CNCF Harbor ORM Leak Vulnerability in User Password Hash Disclosure

A vulnerability exists in CNCF Harbor versions 2.13.x prior to 2.13.1 and 2.12.x prior to 2.12.4, allowing administrators to exploit an Object-Relational Mapping (ORM) leak in the '/api/v2.0/users' endpoint. This vulnerability enables the leakage of users' password hashes and salt values. The 'q' URL parameter can be manipulated to filter users by any column, including passwords, thereby extracting password hashes character by character.
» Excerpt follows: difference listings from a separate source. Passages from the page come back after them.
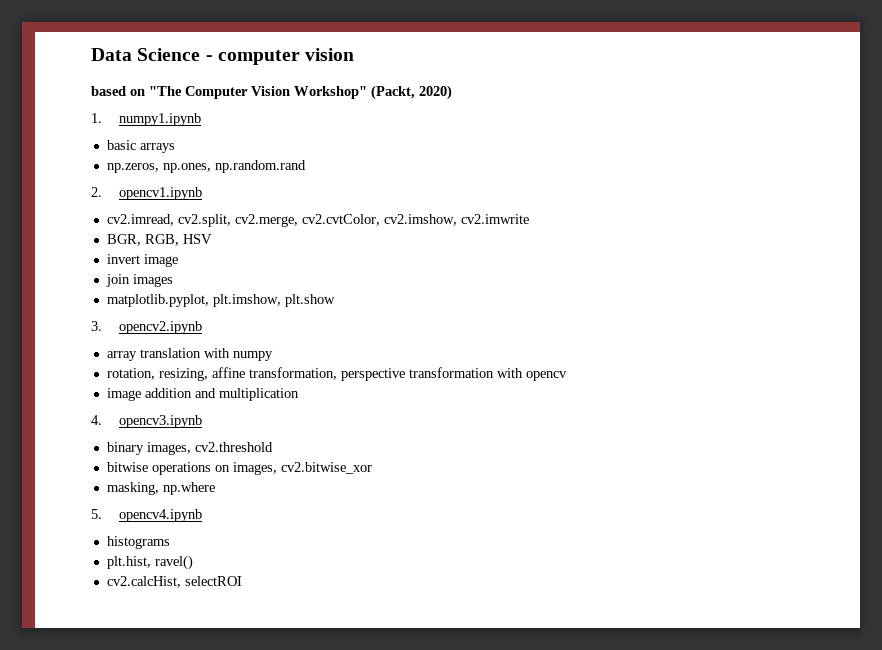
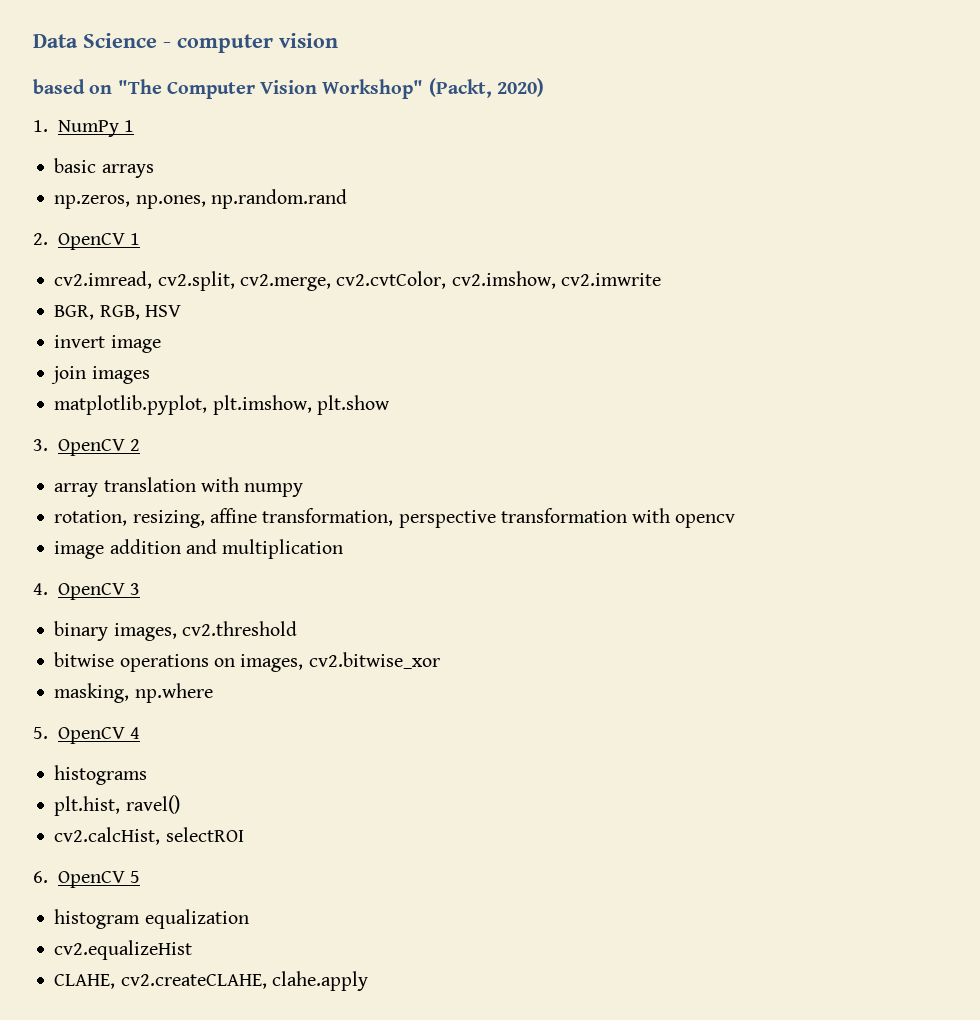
[118,113,201,126] numpy1.ipynb -> [57,120,135,137] NumPy 1
[118,187,202,200] opencv1.ipynb -> [57,233,141,250] OpenCV 1
[118,321,202,334] opencv2.ipynb -> [57,439,141,456] OpenCV 2
[118,415,202,428] opencv3.ipynb -> [57,583,141,600] OpenCV 3
[118,509,202,522] opencv4.ipynb -> [57,727,141,744] OpenCV 4
(242, 581) none -> [33,871,141,888] [54,909,249,929] [54,940,193,960] [54,971,368,991] // 6. OpenCV 5 // histogram equalization // cv2.equalizeHist // CLAHE, cv2.createCLAHE, clahe.apply

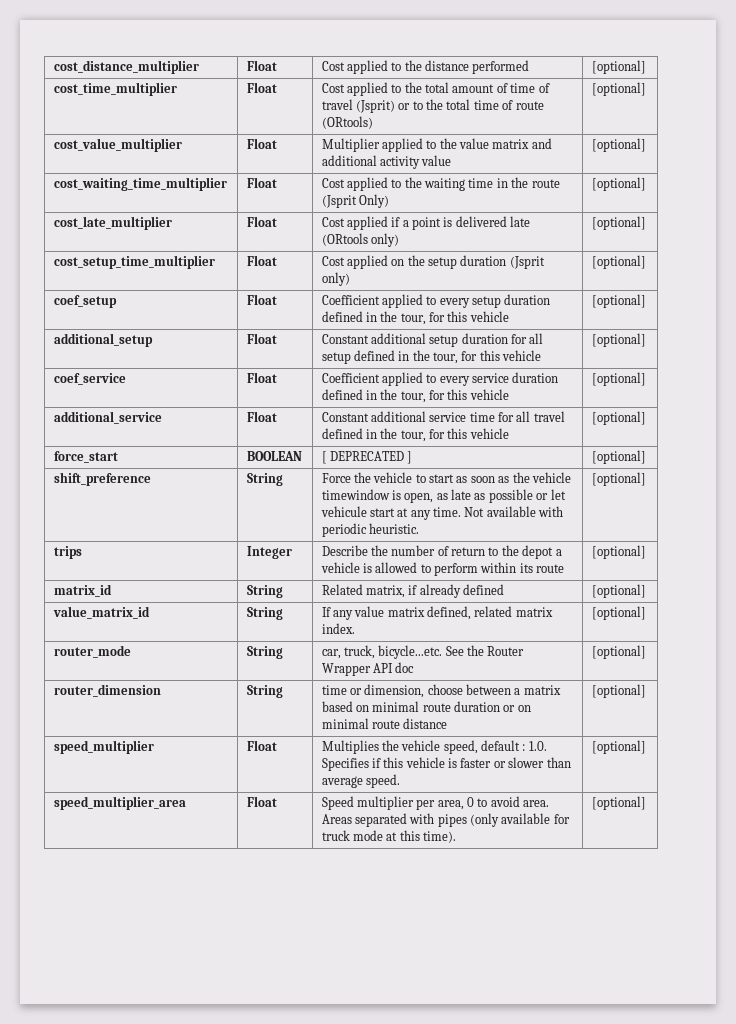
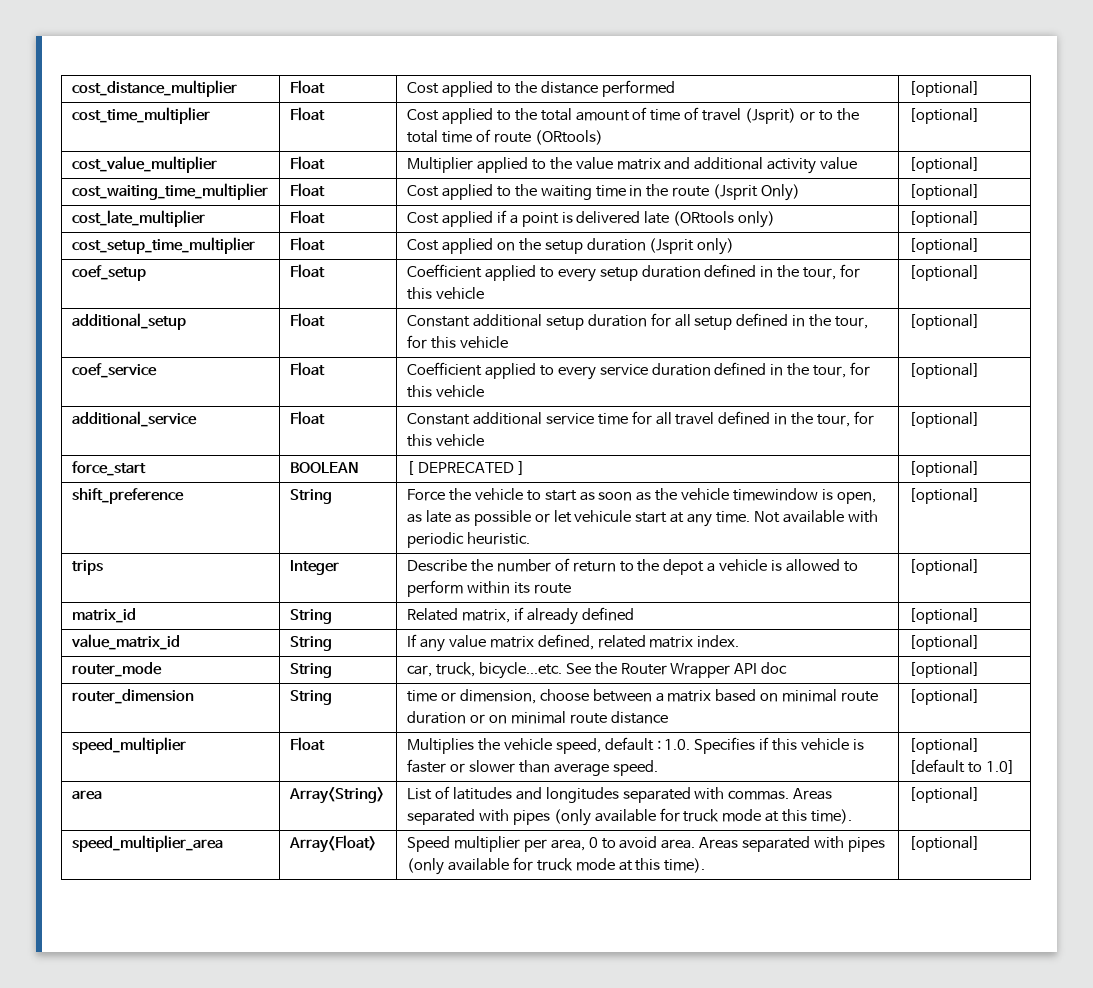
(400, 781) none -> [908,738,980,754] [908,759,1015,774] [71,790,102,800] [288,787,384,804] [406,786,833,803] [406,808,853,826] | [optional] [default to 1.0] // area | Array<String> | List of latitudes and longitudes separated with commas. Areas separated with pipes (only available for truck mode at this time).
[246,796,277,807] Float -> [288,835,376,853] Array<Float>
This issue could lead to the unauthorized disclosure of sensitive information stored in the Harbor database.

Impact

Exploitation of this vulnerability could result in the unauthorized disclosure of users' password hashes and salt values, allowing for potential password cracking and unauthorized access to user accounts.

Reproduction

To reproduce this vulnerability, an administrator can send a POST request to the '/api/v2.0/users' endpoint with the 'q' URL parameter set to filter by the 'password' column. By using a regular expression that matches the beginning of the password hash, the attacker can leak the password hash character by character. This exploitation can be automated with a script that iterates through the characters of the password hash.

Remediation

Users can upgrade to CNCF Harbor versions 2.13.1 or 2.12.4, where this vulnerability has been patched.